Pensé en mi madre y deseé tenerla a mi lado; quizá todo hubiera sido distinto con ella, pero necesitaba a Mario. Una parte de mí, testaruda, se resistía a prescindir de él.
—Daniela Martí —otra vez mi nombre. La angustia se apoderó de mí. Sentí ganas de vomitar y antes de que me levantara del asiento, Mario apretó mi mano. En su mirada pude ver reflejada la mentira.

Me desnudé en una habitación fría. Cubrí mi cuerpo con una bata de plástico y esperé. Pedí unos tapones para los oídos, nadie lo entendió.
—No quiero oírlo —dije llorando.
—Estando tan nerviosa te conviene que te pongamos anestesia general —dijo una de las enfermeras.
—Tengo miedo.

Mi llanto empezó a ser más fuerte cuando mi situaron en la camilla. Casi gritaba. Accedí a la anestesia. No me importaba si corría el peligro de no despertar jamás. Las fuerzas se me iban acabando. Los gemidos cada vez eran más leves y, poco a poco, se fueron cerrando mis ojos.

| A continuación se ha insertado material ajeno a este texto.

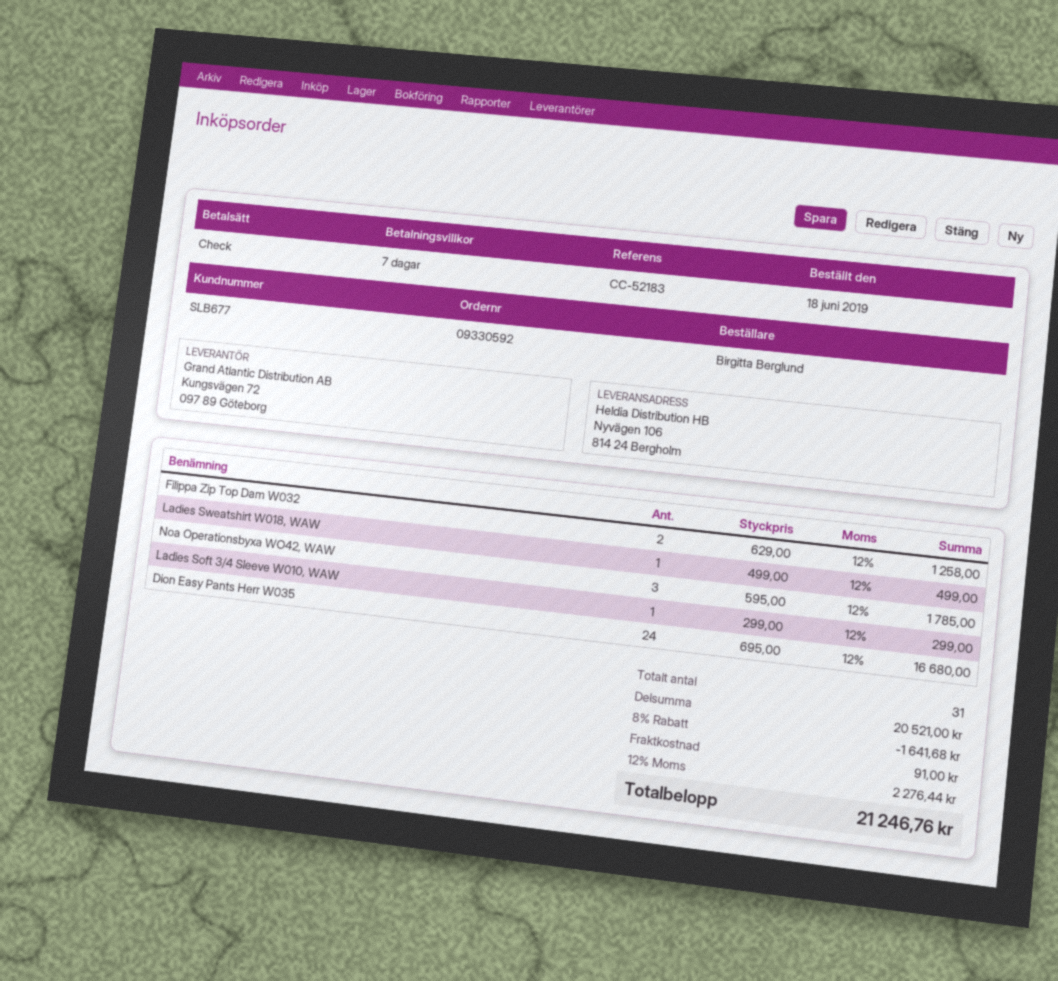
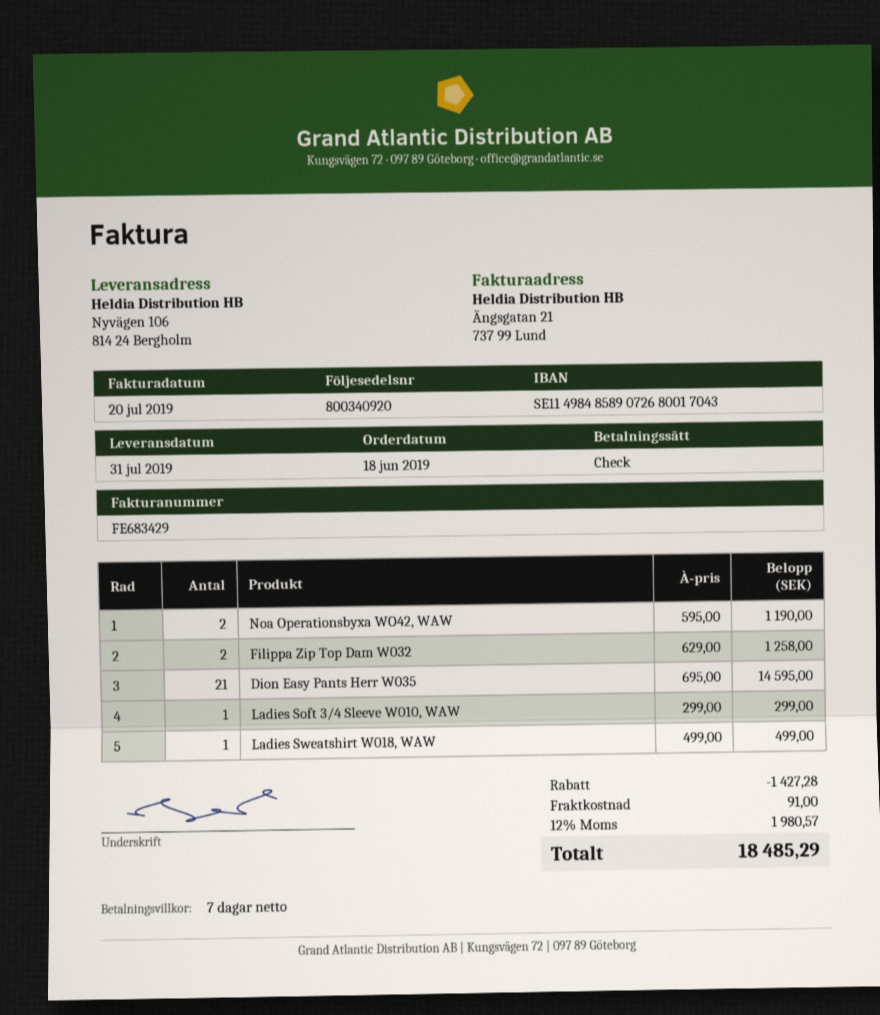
Noa Operationsbyxa WO42, WAW: 3 x 595.00 = 1785.00 -> 2 x 595.00 = 1190.00
Dion Easy Pants Herr W035: 24 x 695.00 = 16680.00 -> 21 x 695.00 = 14595.00
discount: 1641.68 -> 1427.28
tax: 12% = 2276.44 -> 12% = 1980.57
total: 21246.76 -> 18485.29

Tres horas más tarde ya estaba frente a mi casa. Mario me dejó en el portal. Le vi marcharse y no dije una palabra. Quería morirme, desintegrarme. Me acosté en la cama y Tuno se acurrucó en mi tripa. Aún quedan restos de rímel en la almohada que me recuerdan su ausencia.

Los besos de Mario eran mojados. Nadie me había besado así antes.

Temo que nadie volverá a hacerlo.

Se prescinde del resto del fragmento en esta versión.